Because, if you confess with your mouth that Jesus is Lord and believe in your heart that God raised him from the dead, you will be saved. Romans 10:9 ESV
I would like to take you on a drive with me down the Interstate that runs through our state: Highway 85. We are on our way to a meeting about an hour away. Sit back and relax, the air conditioner is keeping us comfortable and the Christian music is keeping us joyful.
Do you see the construction on the other side of the street and the traffic building up? Oh, there’s an accident. Don’t you see the police lights flashing and the tractor-trailer pulled over? Wait – this doesn’t make sense. That tow truck is barreling towards the accident – he’s going too fast! What in the world? I can’t process what is happening. I can’t take my eyes away.
The red truck makes a sharp left turn and slams into the divider –
Did you just see that?
He swerves around again and hits the divider again.
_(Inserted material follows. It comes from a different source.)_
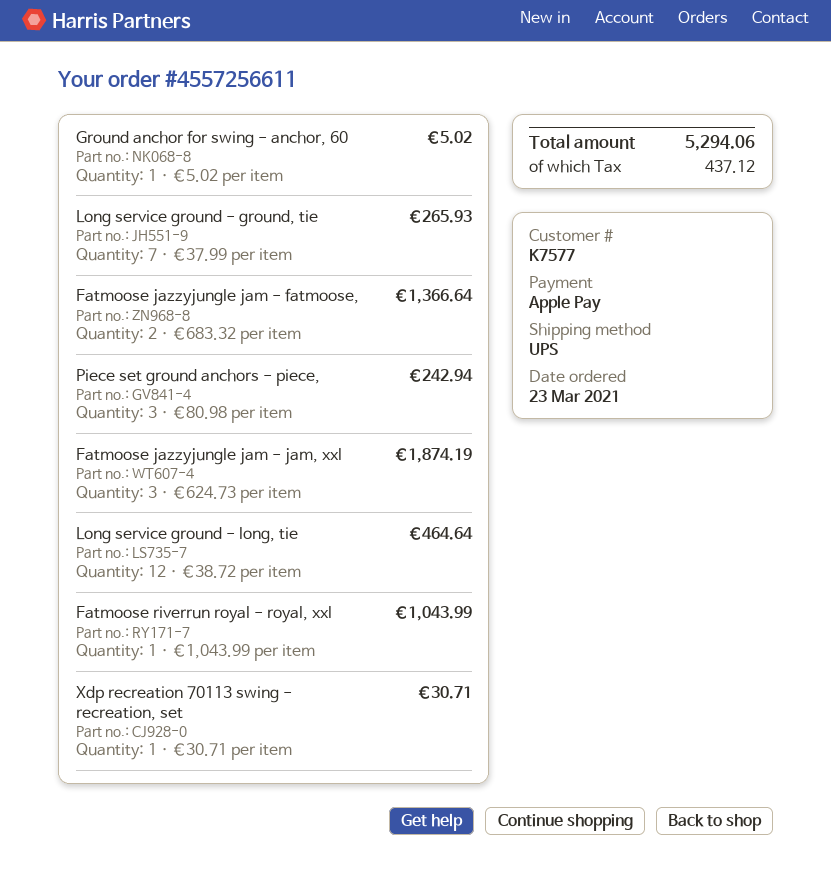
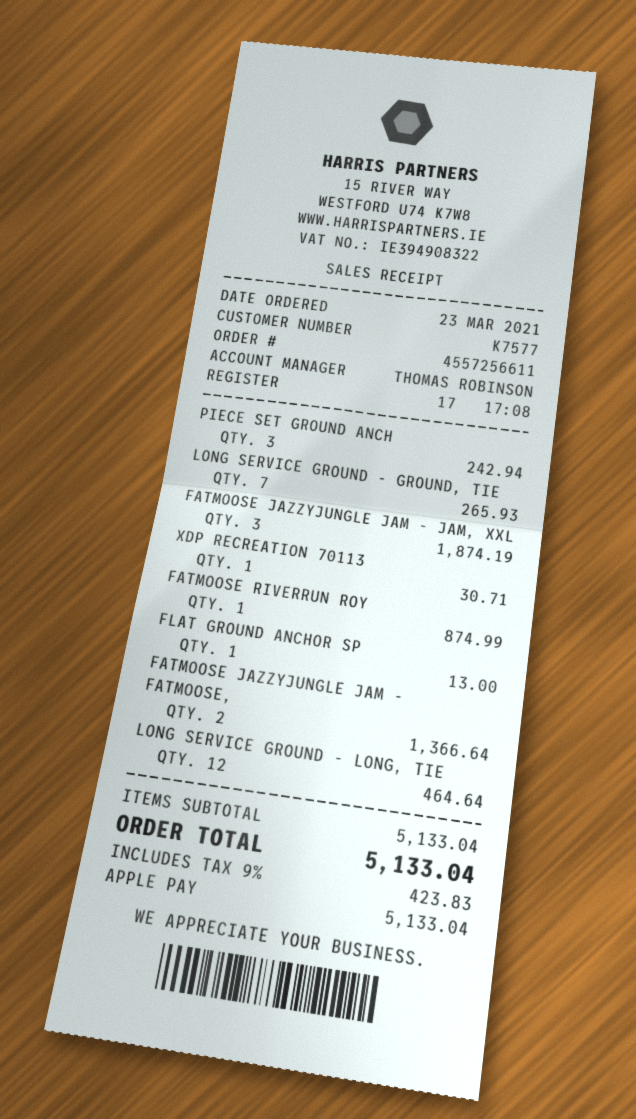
Ground anchor for swing - anchor, 60: 1 for 5.02 -> none
Fatmoose riverrun royal - royal, xxl: 1 for 1043.99 -> 1 for 874.99
FLAT GROUND ANCHOR SP: none -> 1 for 13.00
tax: 437.12 -> 423.83
total: 5294.06 -> 5133.04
The car is smoking – the hood pops up. The truck continues out of control, bumping and popping until it careens into a ditch.
Did you just see that? Did I just see that?
The entire accident took five seconds from the comfort of my car, with the air conditioner keeping us comfortable and the music obstructing the terrors of the accident.
In five seconds, a life was altered, a family, perhaps a father, gone too soon. Seeing something so unexpected and so tragic, felt like a perversion from the comfort of my car. I felt the heavens must have ripped open with a perceptible shriek of agony and despair, that one could have died, and not known Jesus.
Maybe it would be right to turn the music off now and turn the air down a bit, and not be so ridiculously comfortable in my Christianity. The questions I ask myself are easy, the answers are hard.
Have I shared Jesus with the hearts that Jesus has put into my sphere of influence?
Do I live my Christian life by example?
Do I evangelize my faith and the joys found in Jesus?
The answers are hard: not always. The schedule, impatience, unforgiveness, fatigue all get in my way. My marriage, my kids, my business all demand much of my time and attention. I’m sorry that if in my silence some might have slipped away; in death, into other religions, other habits, other relationships. I must speak of Jesus with those He puts in my path, sharing the wonders of our Savior. I may not know the Bible inside and out– but I know my Jesus. I can speak of the miracles He has performed in my life and I can share the excitement that bubbles within me from spending time with Him. I can introduce others to how I worship through color and color in my Bible. I can speak of Him only as I know Him.
Witnessing the frailty of this life caught my breath. Five seconds and everything changed for a family. We have 86,400 seconds in a day to live out loud for Christ. How will we spend those seconds? Who can you reach today?
Jesus, Help me to be brave in speaking of You. Holy Spirit, I know that You go before me preparing the heart and getting it ready to receive the seed of the Gospel. Help me to be obedient to speak when the time is right. In Jesus’ Name, Amen.